In equipment where proximity-type detection systems have not proven effective, the cutting tool must stop very quickly in the event of user contact to avoid serious injury. By way of example, a user may feed a piece of wood through a table saw at a rate of approximately one foot per second. Assuming an average reaction time of approximately one-tenth of a second, the hand may have moved well over an inch before the user even detects the contact. This distance is more than sufficient to result in the loss of several digits, severing of vital vessels and tendons, or even complete severing of a hand. If a brake is triggered immediately upon contact between the user's body and the saw's blade, the blade must be stopped within approximately one-hundredth of a second to limit the depth of injury to one-eighth of an inch. Standard solenoids or other electromagnetic devices are generally not designed to act in this time scale, particularly where significant force must be generated. For instance, in the case of solenoids or electromagnetic brakes that operate on 60 hz electrical power, it is possible that the power line will be at a phase that has low voltage at the time the brake is triggered and several milliseconds may elapse before the voltage reaches a sufficient level even to begin physical displacement of the brake, much less achieve a complete stoppage of the blade or cutting tool.

BRIEF DESCRIPTION OF THE DRAWINGS

FIG. 1 is a schematic block diagram of a machine with a fast-acting safety system according to the present invention.

FIG. 2 is a schematic diagram of an exemplary safety system in the context of a machine having a circular blade.

FIG. 3 is a schematic diagram of an alternative exemplary safety system having an operator electrode adapted to couple an electrical signal onto a user's body.

FIG. 4 schematically illustrates exemplary electrical signals produced and detected by a safety system according to the present invention.

FIG. 5 is a schematic illustration of an exemplary safety system in the context of a handheld circular saw.

FIG. 6 is a schematic illustration of an exemplary safety system in the context of a radial arm saw.

FIG. 7 is a fragmentary view taken generally along lines 7-7 in FIG. 6.

FIG. 8 is a fragmentary cross-section view taken generally along lines 8-8 in FIG. 7.
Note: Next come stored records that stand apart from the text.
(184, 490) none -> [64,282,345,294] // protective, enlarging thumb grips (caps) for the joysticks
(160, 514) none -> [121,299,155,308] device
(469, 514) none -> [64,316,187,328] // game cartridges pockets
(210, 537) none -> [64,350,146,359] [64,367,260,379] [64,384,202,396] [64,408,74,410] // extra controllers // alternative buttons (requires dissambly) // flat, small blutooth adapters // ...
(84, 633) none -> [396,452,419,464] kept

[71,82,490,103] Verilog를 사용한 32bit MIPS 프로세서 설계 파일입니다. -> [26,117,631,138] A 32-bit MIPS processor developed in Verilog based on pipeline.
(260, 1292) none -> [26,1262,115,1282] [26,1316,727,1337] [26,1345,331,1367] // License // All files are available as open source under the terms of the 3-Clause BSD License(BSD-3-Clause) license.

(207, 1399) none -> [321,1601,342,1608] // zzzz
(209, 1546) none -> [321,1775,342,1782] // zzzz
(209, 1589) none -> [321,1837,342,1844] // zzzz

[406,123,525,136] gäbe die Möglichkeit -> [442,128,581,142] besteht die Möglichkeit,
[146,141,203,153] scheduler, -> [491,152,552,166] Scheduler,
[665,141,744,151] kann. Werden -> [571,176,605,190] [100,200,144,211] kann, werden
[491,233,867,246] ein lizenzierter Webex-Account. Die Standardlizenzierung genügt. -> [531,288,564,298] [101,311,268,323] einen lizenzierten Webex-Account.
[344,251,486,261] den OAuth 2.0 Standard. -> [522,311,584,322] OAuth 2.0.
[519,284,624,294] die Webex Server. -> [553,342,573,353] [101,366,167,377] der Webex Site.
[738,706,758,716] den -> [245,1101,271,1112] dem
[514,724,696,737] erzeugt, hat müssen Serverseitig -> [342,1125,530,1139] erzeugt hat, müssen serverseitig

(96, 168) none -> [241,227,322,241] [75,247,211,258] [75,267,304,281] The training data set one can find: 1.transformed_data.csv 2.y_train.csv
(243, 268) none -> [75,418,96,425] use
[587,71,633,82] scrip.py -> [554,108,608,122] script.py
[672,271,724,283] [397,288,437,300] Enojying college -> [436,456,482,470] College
FIG. 9 is a schematic diagram of an alternative exemplary safety system having an operator electrode adapted to detect an electrical signal coupled onto a user's body by contact with the blade.

DETAILED DESCRIPTION

A machine according to the present invention is shown schematically in FIG. 1 and indicated generally at 10. Machine 10 may be any of a variety of different machines adapted for cutting workpieces, such as wood, including a table saw, miter saw (chop saw), radial arm saw, circular saw, band saw, jointer, planer, etc. Machine 10 includes an operative structure 12 having a cutting tool 14 and a motor assembly 16 adapted to drive the cutting tool. Machine 10 also includes a safety system 18 configured to minimize the potential of a serious injury to a person using machine 10. Safety system 18 is adapted to detect the occurrence of one or more dangerous, or triggering, conditions during use of machine 10. If such a dangerous condition is detected, safety system 18 is adapted to engage operative structure 12 to limit any injury to the user caused by the dangerous condition.

Machine 10 also includes a suitable power source 20 to provide power to operative structure 12 and safety system 18. Power source 20 may be an external power source such as line current, or an internal power source such as a battery. Alternatively, power source 20 may include a combination of both external and internal power sources. Furthermore, power source 20 may include two or more separate power sources, each adapted to power different portions of machine 10.

It will be appreciated that operative structure 12 may take any one of many different forms, depending on the type of machine 10. For example, operative structure 12 may include a stationary housing configured to support motor assembly 16 in driving engagement with cutting tool 14. Alternatively, operative structure 12 may include a movable structure configured to carry cutting tool 14 between multiple operating positions. As a further alternative, operative structure 12 may include one or more transport mechanisms adapted to convey a workpiece toward and/or away from cutting tool 14.

Motor assembly 16 includes one or more motors adapted to drive cutting tool 14. The motors may be either directly or indirectly coupled to the cutting tool, and may also be adapted to drive workpiece transport mechanisms. Cutting tool 14 typically includes one or more blades or other suitable cutting implements that are adapted to cut or remove portions from the workpieces. The particular form of cutting tool 14 will vary depending upon the various embodiments of machine 10. For example, in table saws, miter saws, circular saws and radial arm saws, cutting tool 14 will typically include one or more circular rotating blades having a plurality of teeth disposed along the perimetrical edge of the blade. For a jointer or planer, the cutting tool typically includes a plurality of radially spaced-apart blades. For a band saw, the cutting tool includes an elongate, circuitous tooth-edged band.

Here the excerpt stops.